Several of these examples illustrate a further point, one alluded to in the legislation, Section 2 (6) of which refers to Tibetan Buddhism as "inextricably linked to the Tibetan identity." In trying to assess the reach of Section 9, it is important to keep in mind that religion and ethnicity overlap in much of the world. That is to say, most ethnic and national and even political conflicts involve groups of different religions, or at least different denominations of the same religion. Thus, by placing a greater value on a claim of religious persecution than on claims of other forms of persecution, and making refusal of a religious claim more difficult than refusal of a different sort of claim, more asylum seekers, guided by their attorneys, will claim religious persecution, vastly increasing the proportion of asylum claimants covered by these special provisions.

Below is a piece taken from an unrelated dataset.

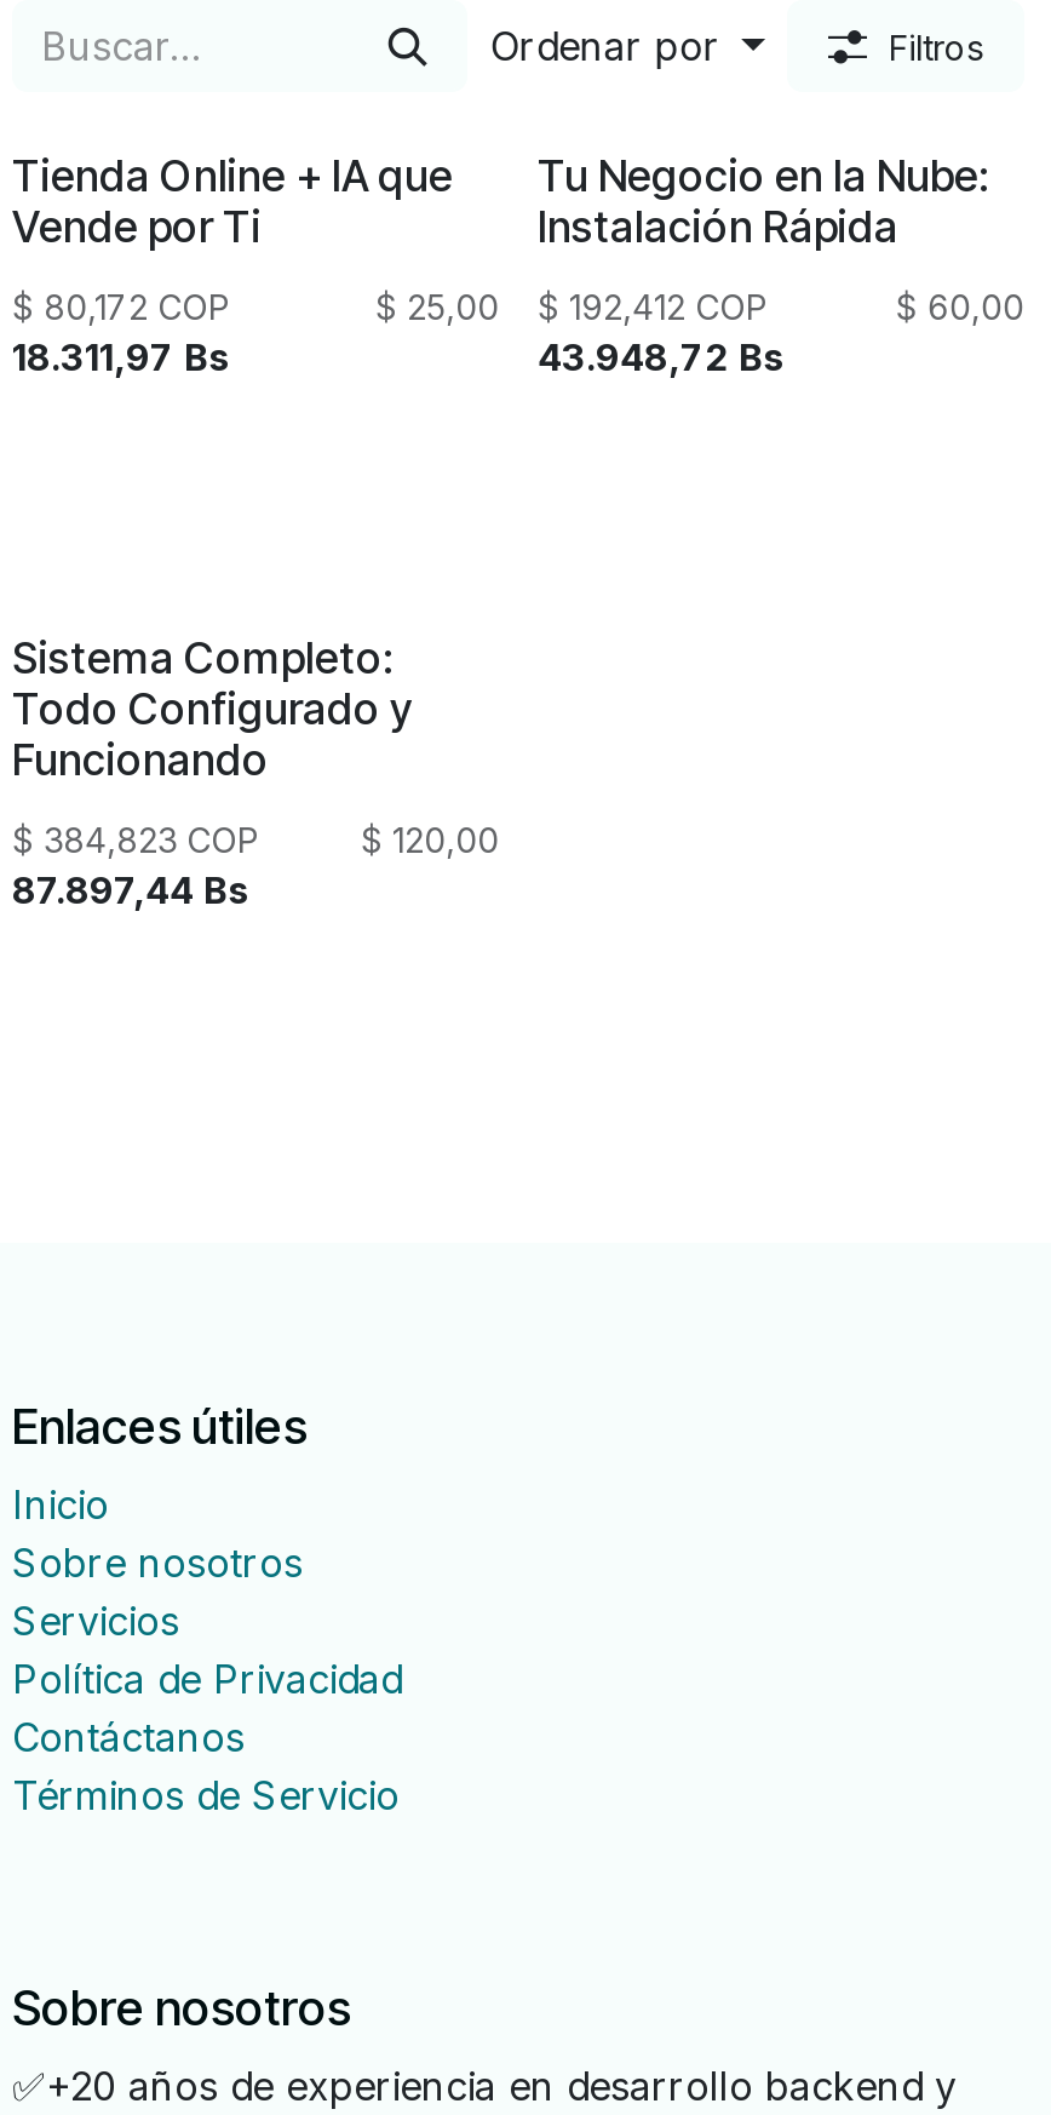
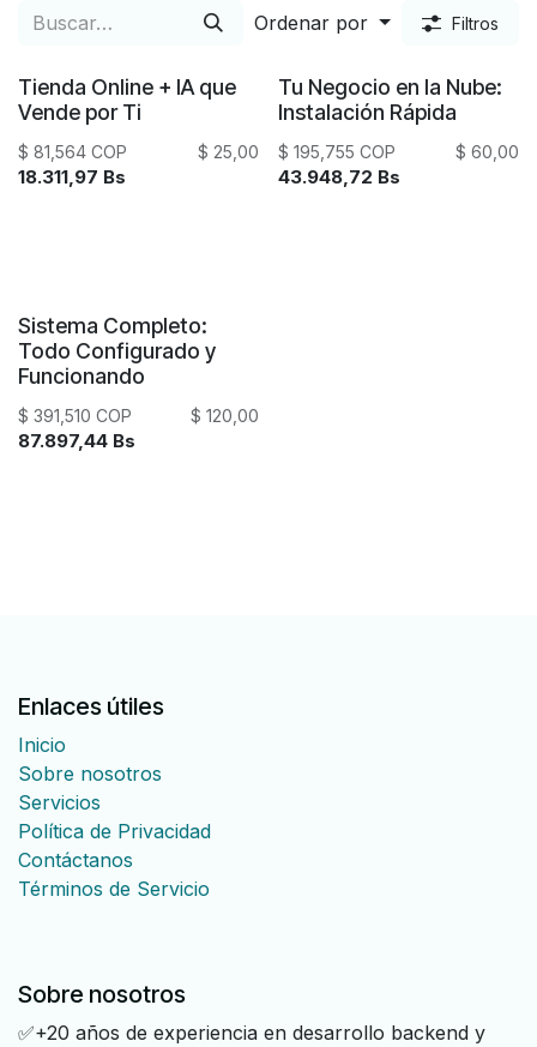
[12,285,230,326] $ 80,172 COP -> [18,141,127,161] $ 81,564 COP
[375,285,767,326] $25,00 $ 192,412 COP -> [198,141,395,161] $25,00 $ 195,755 COP
[12,818,259,859] $ 384,823 COP -> [18,405,132,425] $ 391,510 COP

This won't necessarily increase the number of people applying for asylum, though it might, but it will certainly increase the proportion of asylum seekers using religion as the grounds for their claim, especially if the non-religious claim is weak to begin with. And this, in turn, will increase the total proportion of asylum claimants who receive asylum, now running around 20 percent.

In conclusion, I would urge the members of the subcommittee to take a second look at the immigration provisions of the Freedom from Religious Persecution Act and weigh their moral and practical consequences. I will be happy to take any questions.